A formal survey of dextromethorphan users[35] showed that more than half of users reported experience of the following withdrawal symptoms individually for the first week after long-term/addictive dextromethorphan use: fatigue, apathy, flashbacks, and constipation. Over a quarter reported insomnia, nightmares, inability to feel pleasure, impaired memory, attention deficit and decreased libido. Rarer side effects included panic attacks, impaired learning, tremor, yellowing of the skin, hives and muscle pain. Frequent and long-term usage at very high doses could lead to toxic psychosis and other permanent psychological problems.[3]

Tolerance to many of the effects of DXM develops with prolonged and repeated use. This results in users having to administer increasingly large doses to achieve the same effects. After that, it takes about 3 - 7 days for the tolerance to be reduced to half and 1 - 2 weeks to be back at baseline (in the absence of further consumption).

DXM produces cross-tolerance with all dissociatives, meaning that after the consumption of DXM all dissociatives will have a reduced effect.

Additionally, some users report an irreversible, permanent tolerance to DXM, which develops over a long period of time and is thought to correlate with the number of doses a person has ingested throughout their lifetime. Some users claim that there is a "50 trip limit", after which the rewarding and unique effects of DXM are said to disappear permanently. The reason for this is unknown, although it may be indicative of neurotoxicity.

Tolerance

Long-term dextromethorphan (DXM) abuse may result in a permanent irreversible tolerance due to several different mechanisms.

DXM is an NMDA receptor antagonist that blocks the inhibitory effects of glutamate in the brain. With repeated use, the body compensates for this blockade by increasing glutamate production. This leads to the rapid development of tolerance to DXM.[citation needed]

Chronic DXM abuse leads to neuroadaptations, including changes in neurons and synapses. These adaptive changes result in altered brain function that reduces the effects of DXM.[citation needed]

DXM exerts its effects by blocking NMDA receptors. Long-term abuse can lead to the downregulation of these receptors, meaning they are decreased in number. Reduced receptors result in diminished responsiveness to DXM.[citation needed]

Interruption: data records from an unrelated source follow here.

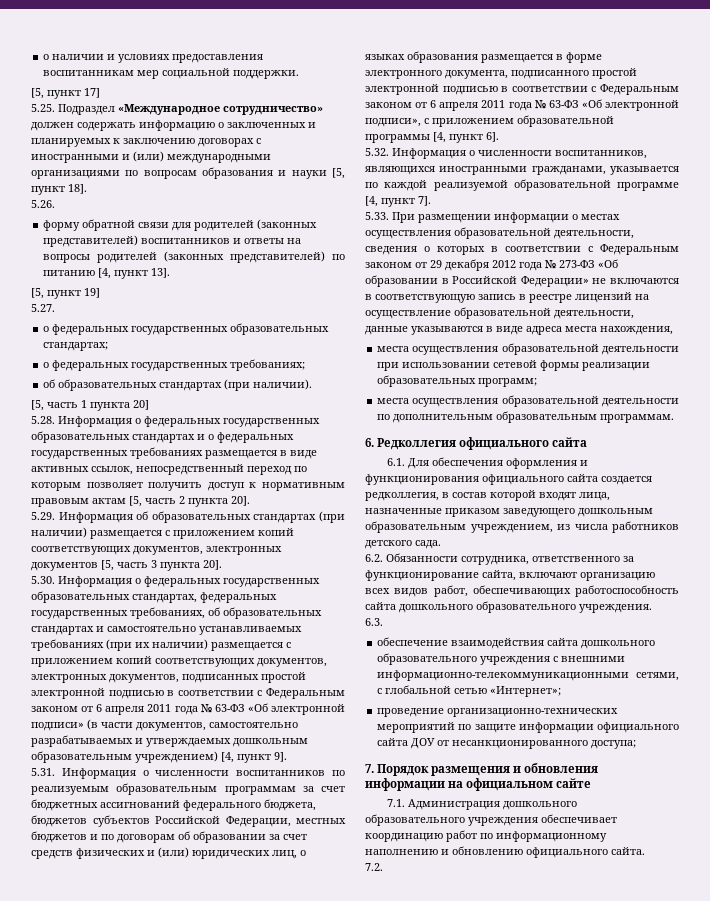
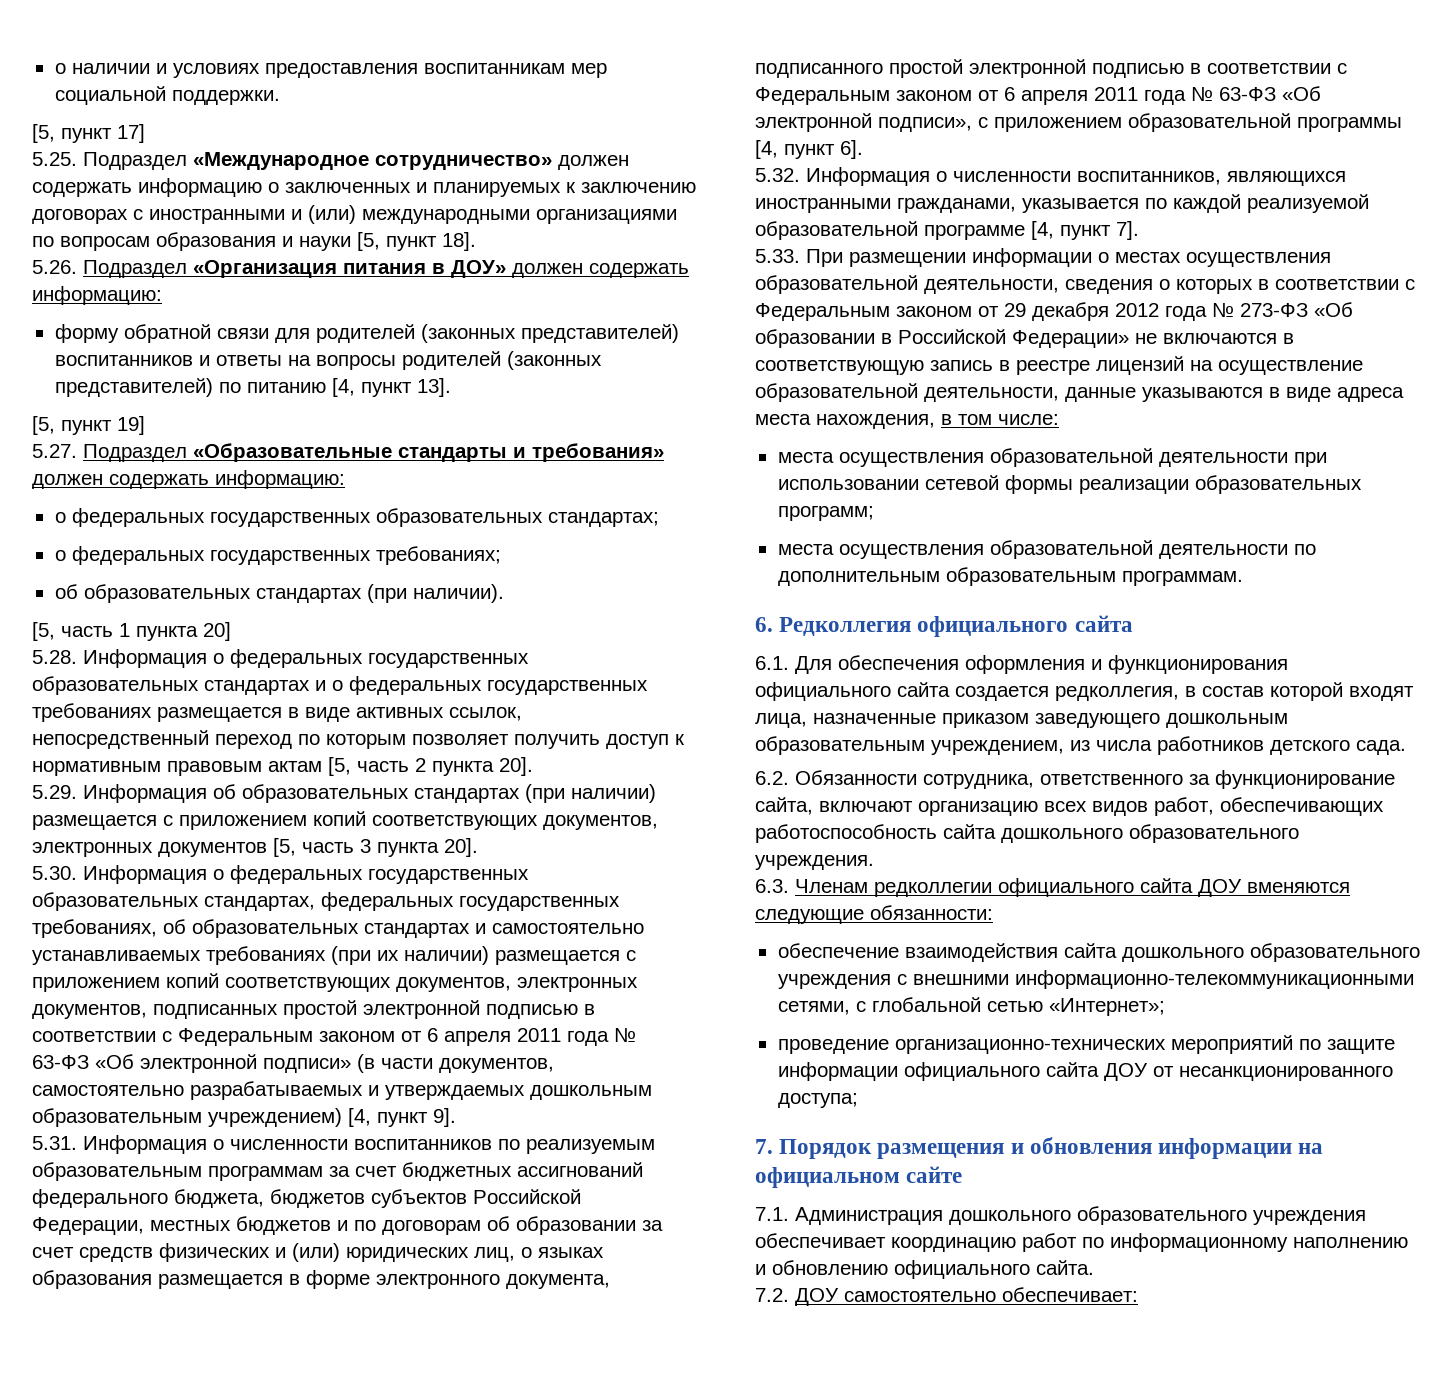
- 5.26.
+ 5.26. Подраздел «Организация питания в ДОУ» должен содержать информацию:
- 5.27.
+ 5.27. Подраздел «Образовательные стандарты и требования» должен содержать информацию:
- 5.33. При размещении информации о местах осуществления образовательной деятельности, сведения о которых в соответствии с Федеральным законом от 29 декабря 2012 года № 273-ФЗ «Об образовании в Российской Федерации» не включаются в соответствующую запись в реестре лицензий на осуществление образовательной деятельности, данные указываются в виде адреса места нахождения,
+ 5.33. При размещении информации о местах осуществления образовательной деятельности, сведения о которых в соответствии с Федеральным законом от 29 декабря 2012 года № 273-ФЗ «Об образовании в Российской Федерации» не включаются в соответствующую запись в реестре лицензий на осуществление образовательной деятельности, данные указываются в виде адреса места нахождения, в том числе:
- 6.3.
+ 6.3. Членам редколлегии официального сайта ДОУ вменяются следующие обязанности:
- 7.2.
+ 7.2. ДОУ самостоятельно обеспечивает:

DXM is metabolized in the liver. Chronic abuse can induce metabolic enzymes, which accelerate DXM breakdown.

Overdose

Anecdotal evidence suggests that the risk of DXM overdose becomes significant at roughly 15mg/kg to 20mg/kg, or roughly 1000mg - 1500mg in a 70kg person.[citation needed] DXM overdose can have a wide range of effects, including delusions, hallucinations, psychosis, confusion, panic attacks, mania, sedation and severe balance issues, sometimes very inappropriate or violent behavior, increased heart rate, nystagmus and amnesia.[citation needed]

More serious side effects include anesthesia, respiratory depression[citation needed], dangerously high fever, risk of accidental injury, self-harm and seizures. Seizures are created possibly due to hyponatremia and a general lowering of the seizure threshold.[36] They are reported above the 900-1000mg dose range[citation needed]. It is possible that DXM may also affect other levels like potassium, vitamins or blood sugar further contributing to seizures and other health problems in a linear fashion in terms of severity and duration.

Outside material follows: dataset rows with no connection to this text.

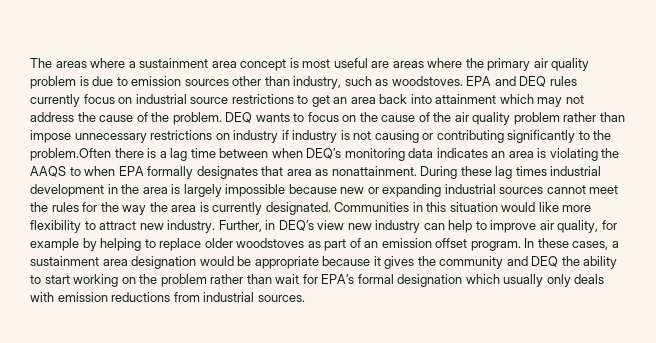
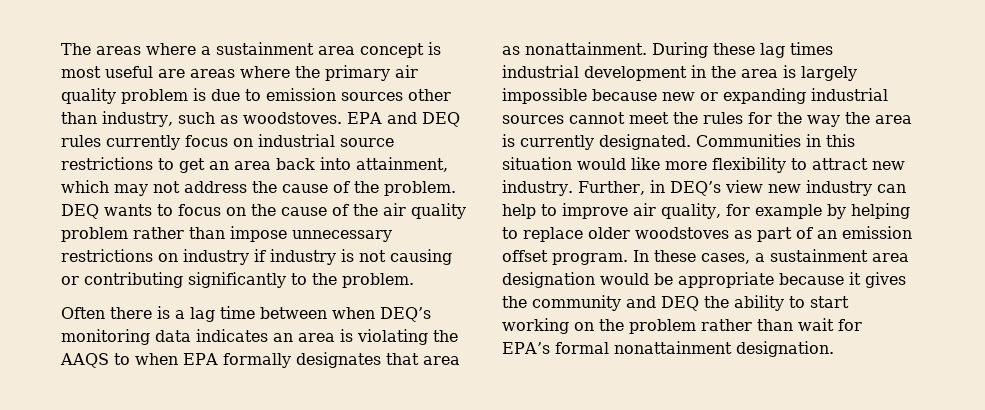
- EPA and DEQ rules currently focus on industrial source restrictions to get an area back into attainment which may not address the cause of the problem.
+ EPA and DEQ rules currently focus on industrial source restrictions to get an area back into attainment, which may not address the cause of the problem.
- DEQ wants to focus on the cause of the air quality problem rather than impose unnecessary restrictions on industry if industry is not causing or contributing significantly to the problem.Often there is a lag time between when DEQ’s monitoring data indicates an area is violating the AAQS to when EPA formally designates that area as nonattainment.
+ DEQ wants to focus on the cause of the air quality problem rather than impose unnecessary restrictions on industry if industry is not causing or contributing significantly to the problem.
+ Often there is a lag time between when DEQ’s monitoring data indicates an area is violating the AAQS to when EPA formally designates that area as nonattainment.
- In these cases, a sustainment area designation would be appropriate because it gives the community and DEQ the ability to start working on the problem rather than wait for EPA’s formal designation which usually only deals with emission reductions from industrial sources.
+ In these cases, a sustainment area designation would be appropriate because it gives the community and DEQ the ability to start working on the problem rather than wait for EPA’s formal nonattainment designation.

It is also believed that extremely high and repeated doses lead to serotonin syndrome.[citation needed]

One should not disrupt a person undergoing this experience as their delusions may cause them to respond with violence. Care should be taken as to not let the user get injured, and medical attention, or at the very least, medical surveillance should be sought to prevent severe respiratory depression, choking or organ damage.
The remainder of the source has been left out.